You need to run -find_galleries at least once before you can run -create_html.

The URLs of the galleries for which local HTML files have been created are recorded in the file specified with -processed_html_file (default: ./gals_processed_html). This is so that the program only produces HTML files for the most recently found galleries.

The following options affect the behavior of the main actions.

-tgp_file file
The file that contains URLs of TGPs, one per line; lines starting with # are comments and are ignored. Defaults to ./tgps. This option is only needed by the -find_galleries action.

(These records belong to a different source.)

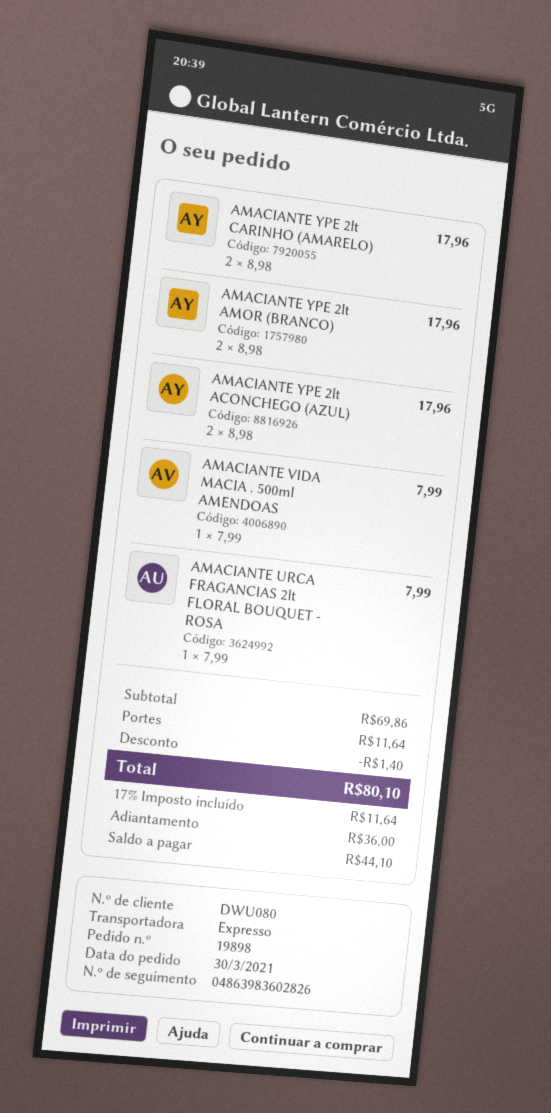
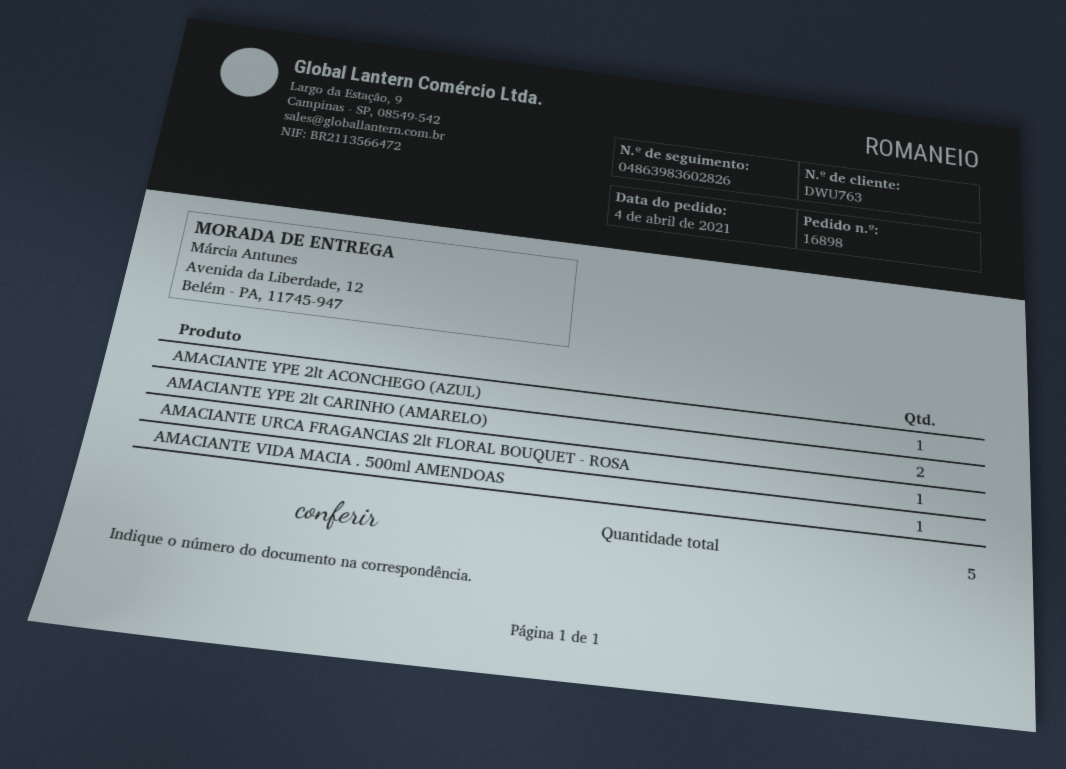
order number: 19898 -> 16898
order date: 2021-03-30 -> 2021-04-04
customer number: DWU080 -> DWU763
AMACIANTE YPE 2lt AMOR (BRANCO): 2 -> none
AMACIANTE YPE 2lt ACONCHEGO (AZUL): 2 -> 1

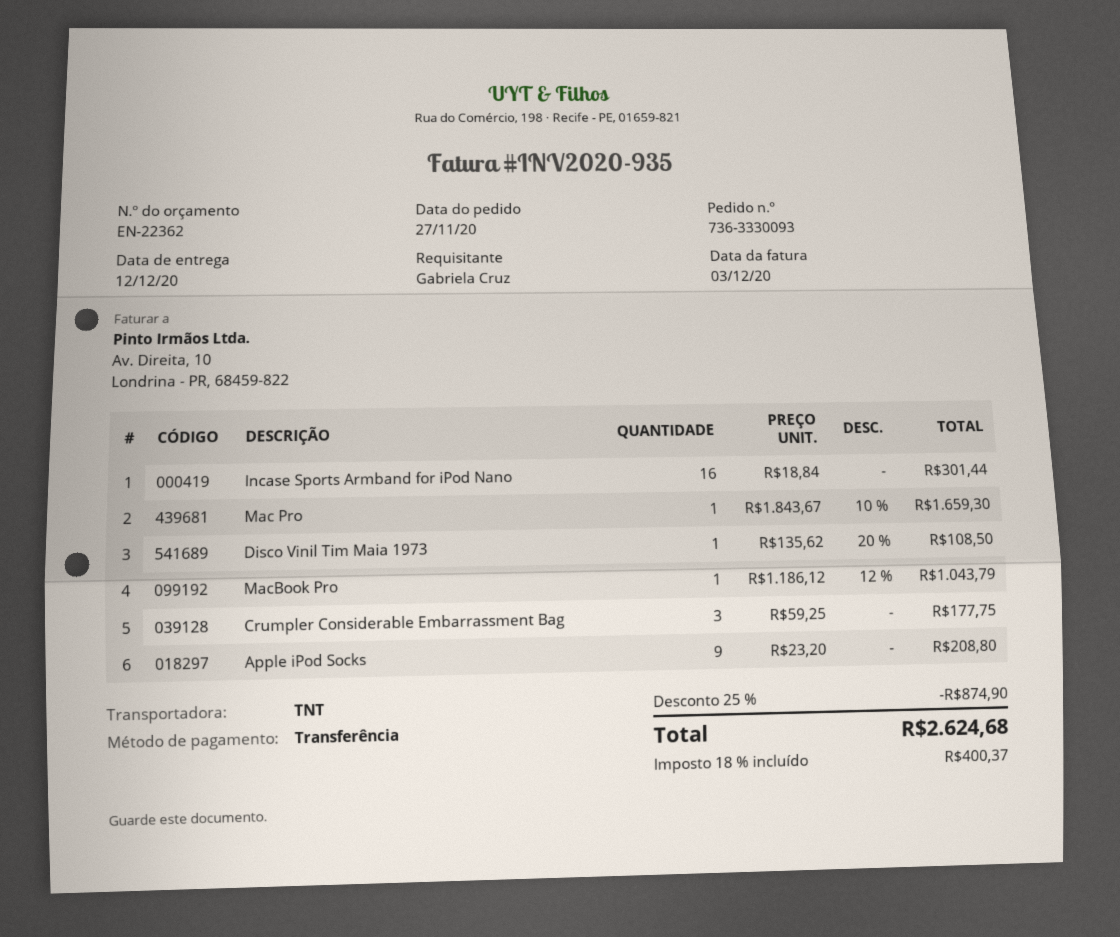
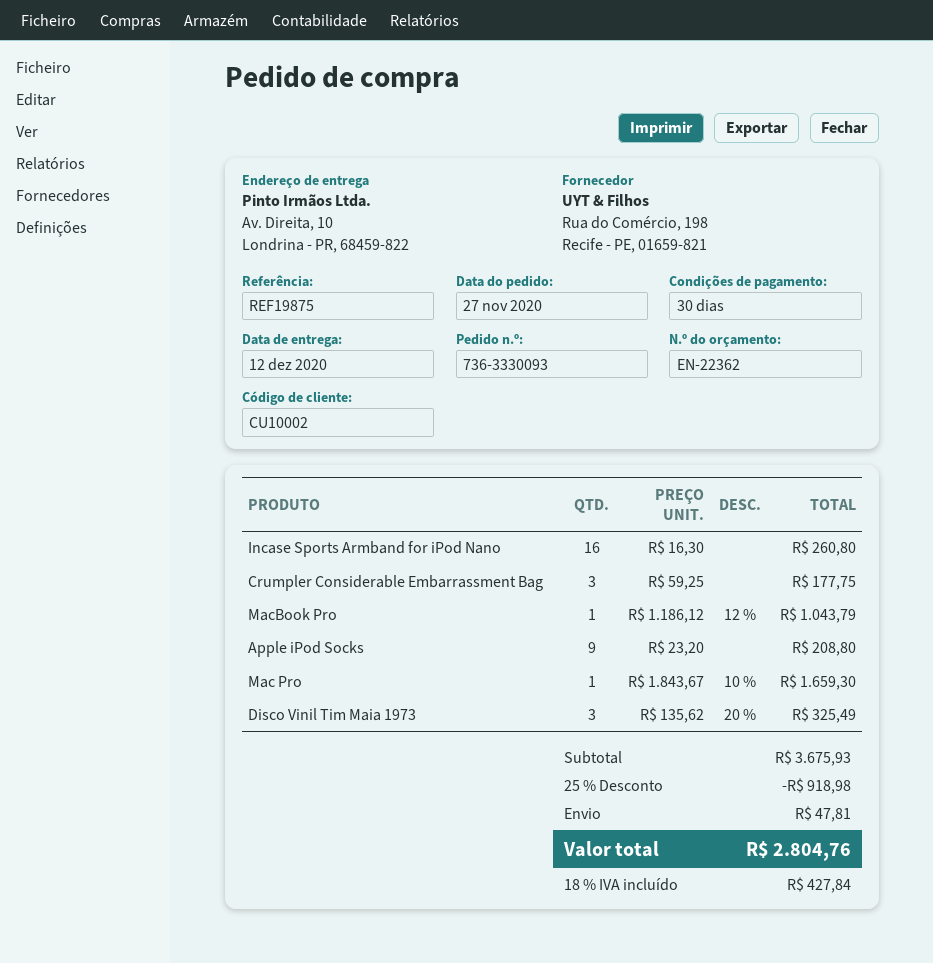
Incase Sports Armband for iPod Nano: 16 x 18.84 = 301.44 -> 16 x 16.30 = 260.80
Disco Vinil Tim Maia 1973: 1 x 135.62 - 20% = 108.50 -> 3 x 135.62 - 20% = 325.49
discount: 25% = 874.90 -> 25% = 918.98
shipping: none -> 47.81
tax: 18% = 400.37 -> 18% = 427.84
total: 2624.68 -> 2804.76

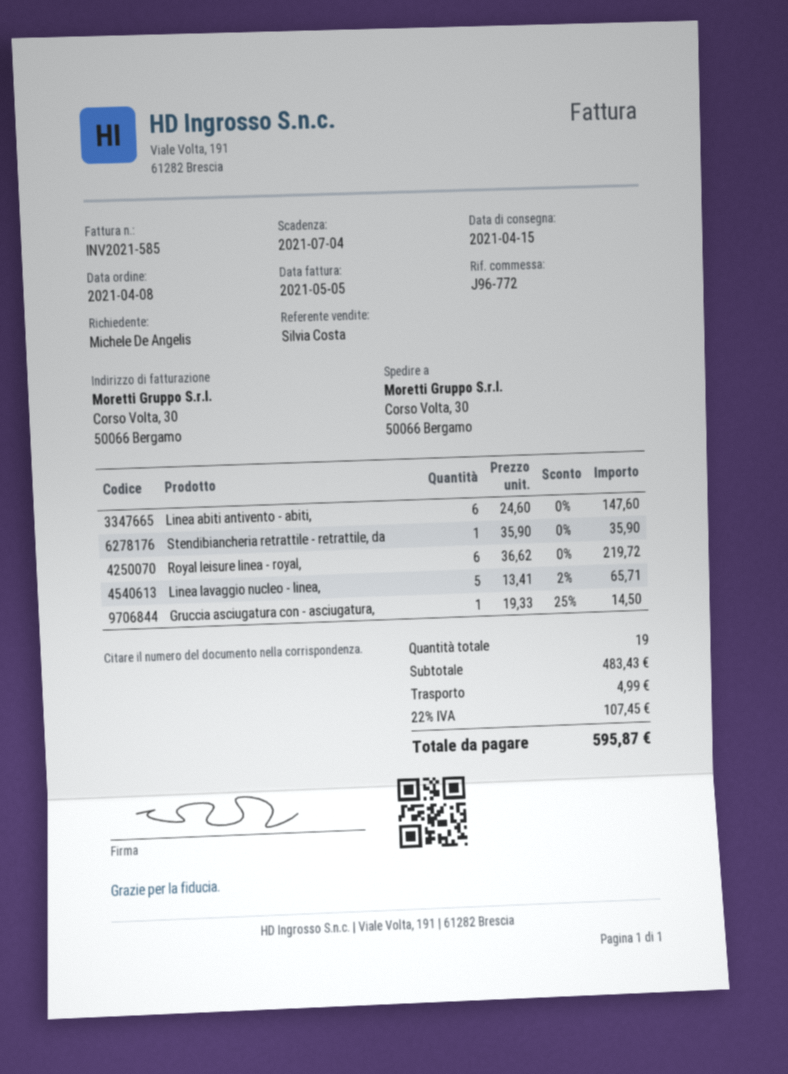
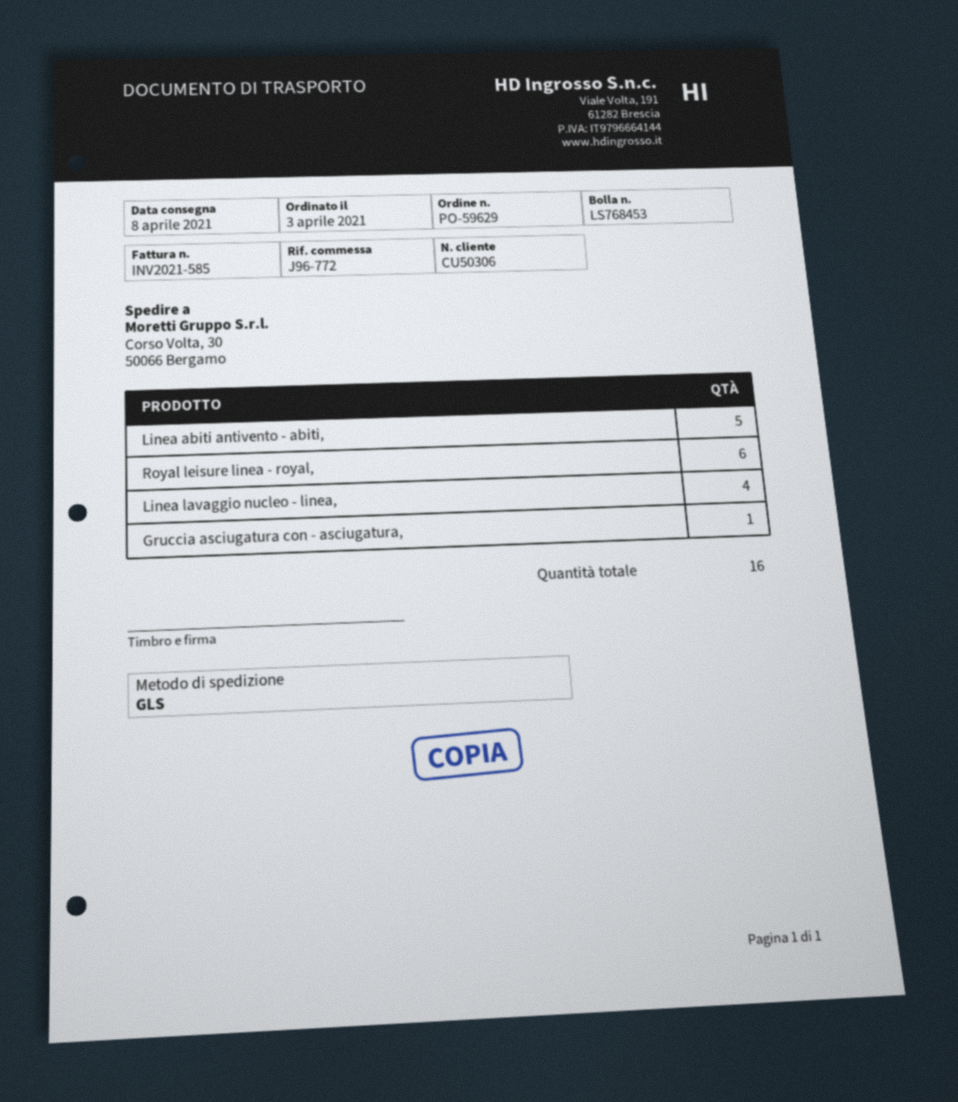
order date: 2021-04-08 -> 2021-04-03
delivery date: 2021-04-15 -> 2021-04-08
Linea abiti antivento - abiti,: 6 -> 5
Stendibiancheria retrattile - retrattile, da: 1 -> none
Linea lavaggio nucleo - linea,: 5 -> 4
total quantity: 19 -> 16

Two TGP files are distributed with fetchgals. Others can be generated with the program findtgps(1).

-extensive_search
This option affects the operation of the -find_galleries action. Without it, only links from TGPs are investigated that expose the true location of the gallery in the URL. If -extensive_search is switched on, other links are followed as well; they have to be ``tried out'' to find the gallery's location, and often this has to be repeated several times until the gallery's URL is found. The -find_galleries action is much slower when -extensive_search is switched on, and for most users it is probably not worth it.

-attempts_per_link num
The number of times a link to a gallery is followed (default: 5). Many TGPs use CGI scripts as links to the galleries, and these scripts frequently redirect to another TGP rather than to the gallery. If this happens to us, we try the link again, until we find a bona fide gallery or we exceed num attempts. This option only has an effect if -extensive_search is being used.

-sleep_time num
The average time (in seconds) between accesses to the same TGP (default is 7). This is an average; the actual waiting time is randomized. The purpose is to avoid our bot being detected. We cycle through the TGPs so that we don't have to sleep often.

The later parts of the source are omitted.